**Exercise requirements**
Find the string "MySQL" in the entries and copy each line that has it.

**Material provided**
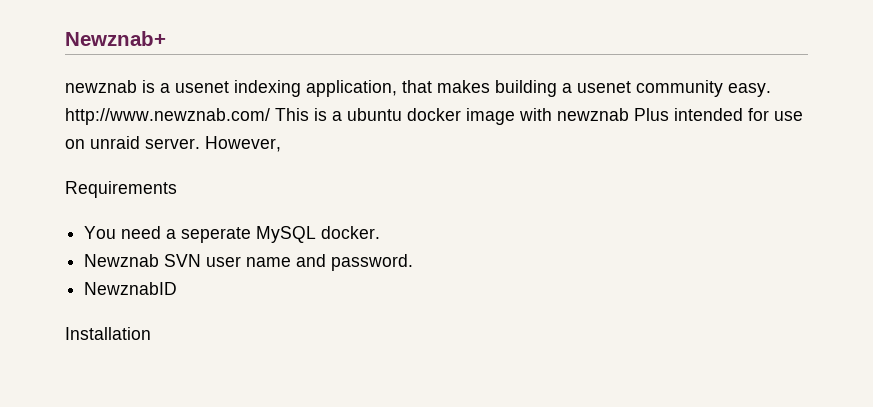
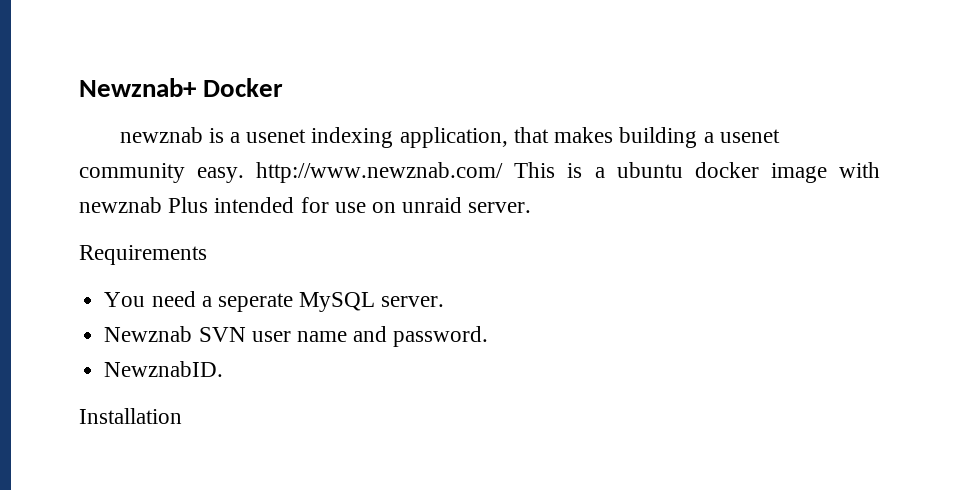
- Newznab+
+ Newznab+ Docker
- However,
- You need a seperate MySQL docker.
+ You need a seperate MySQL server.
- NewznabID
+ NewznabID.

**Written solution**
- You need a seperate MySQL docker.
+ You need a seperate MySQL server.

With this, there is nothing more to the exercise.